The Doctor passed her Joe’s M-TEK. ‘Call your mum, please.’

‘Why?’

‘Let her know we’re safe and we’ll see her tomorrow.’

‘Priorities?’ asked Donna.

‘Keeping on the good side of your mum is a priority,

Donna. For both of us. She’ll be worried.’ He turned to the Carnes boys. ‘Then we’ll phone your mother, she must be worried sick.’

‘Won’t be,’ said Joe quietly. ‘She’ll be one of this lot.’

Wilf was about to ask why, but the Doctor shook his head. ‘Now, Joe, just cos she’s your mum, she’s not in any danger. None of these people are, by the look of it.’

‘She gave birth to him. Maybe she’s got this Helix gene thing?’ said Lukas. ‘Thank God I’m the older one.’

Joe stared out of the van. ‘What do we do to rescue her, Doctor?’

The Doctor smiled. ‘That’s the spirit, boys, remember we can save her. We can save all these people.’

Donna passed the M-TEK back. ‘She says Chiswick’s empty. I told her to stay indoors, drink tea and keep the TV on. I said to do whatever the BBC says unless it involves leaving the house or stopping drinking tea. She didn’t see the funny side.’

‘I’m not surprised,’ said Wilf. ‘Well, Doctor, what do we do?’
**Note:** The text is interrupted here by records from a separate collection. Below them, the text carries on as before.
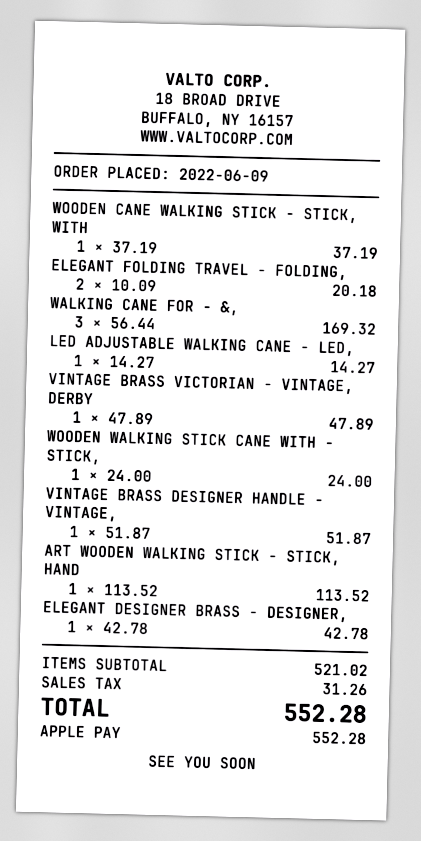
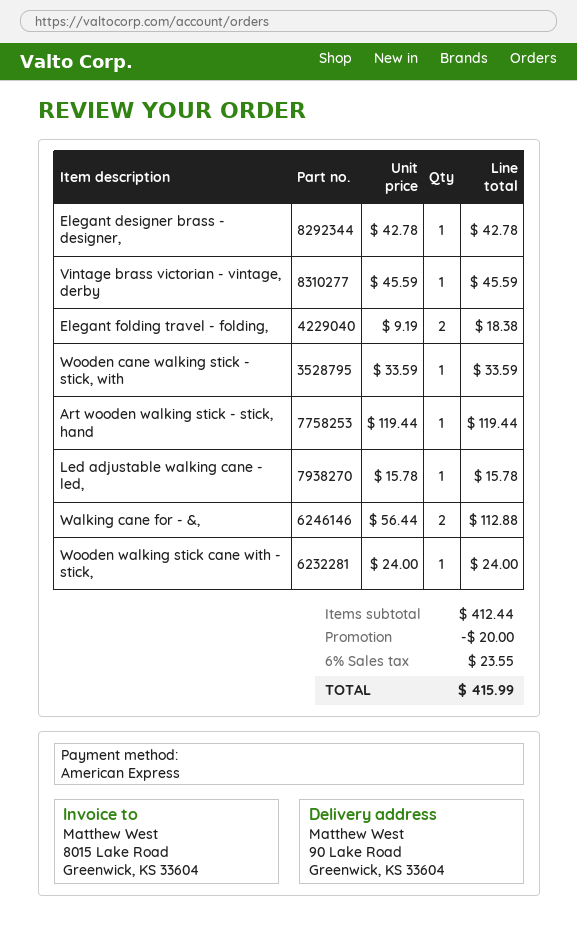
payment method: Apple Pay -> American Express
WOODEN CANE WALKING STICK - STICK, WITH: 1 x 37.19 = 37.19 -> 1 x 33.59 = 33.59
ELEGANT FOLDING TRAVEL - FOLDING,: 2 x 10.09 = 20.18 -> 2 x 9.19 = 18.38
WALKING CANE FOR - &,: 3 x 56.44 = 169.32 -> 2 x 56.44 = 112.88
LED ADJUSTABLE WALKING CANE - LED,: 1 x 14.27 = 14.27 -> 1 x 15.78 = 15.78
VINTAGE BRASS VICTORIAN - VINTAGE, DERBY: 1 x 47.89 = 47.89 -> 1 x 45.59 = 45.59
VINTAGE BRASS DESIGNER HANDLE - VINTAGE,: 1 x 51.87 = 51.87 -> none
ART WOODEN WALKING STICK - STICK, HAND: 1 x 113.52 = 113.52 -> 1 x 119.44 = 119.44
subtotal: 521.02 -> 412.44
discount: none -> 20.00
tax: 31.26 -> 23.55
total: 552.28 -> 415.99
The Doctor was looking at the M-TEK. ‘They gave this to you, Joe, yeah? Have they given loads of free ones out?’

Joe nodded. ‘On the forum, they said they were giving out a million free ones before tomorrow’s launch.’

‘I bet the target audience was of very specific genealogy, too. So, this thing goes nationwide tomorrow?’
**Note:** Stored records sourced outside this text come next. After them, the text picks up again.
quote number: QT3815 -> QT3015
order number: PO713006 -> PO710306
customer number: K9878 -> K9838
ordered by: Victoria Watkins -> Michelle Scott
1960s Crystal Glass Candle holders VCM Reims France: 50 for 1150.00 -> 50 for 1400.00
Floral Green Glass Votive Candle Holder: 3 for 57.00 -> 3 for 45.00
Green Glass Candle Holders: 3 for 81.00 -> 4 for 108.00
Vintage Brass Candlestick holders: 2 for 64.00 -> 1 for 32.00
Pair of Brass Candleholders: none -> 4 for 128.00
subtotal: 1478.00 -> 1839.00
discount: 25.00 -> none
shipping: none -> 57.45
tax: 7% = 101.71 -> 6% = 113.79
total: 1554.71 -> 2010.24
‘Worldwide,’ Netty put in. ‘I’m going to get one. I like things like that. Was going to wait a month or so, see if the home shopping channel did ’em cheap.’

‘Oh I like that,’ Donna said. ‘Well, used to. When I had time. That Anis Ahmed did things for me…’

Netty laughed. ‘So sexy…’

Wilf coughed. ‘Anyway, getting back to the matter in hand. Doctor, we can’t just park here.’

The Doctor was still playing with the M-TEK.

‘Nothing is that well protected… If I can just rewrite some of the software…’ The sonic flashed a couple of different shades of blue, the M-TEK gave a ping, and the Doctor cheered. Then stopped. ‘I appear to have accessed a horoscope website. Ah, our old friend Madam Delphi.’

‘She works for the people who made the M-TEK,’

Lukas said. ‘She writes her horoscope things for some of their papers.’

The Doctor stared at the youth. ‘You what?’

‘MorganTech, they make everything these days. Run TV stations, newspapers, the works.’ Lukas shrugged.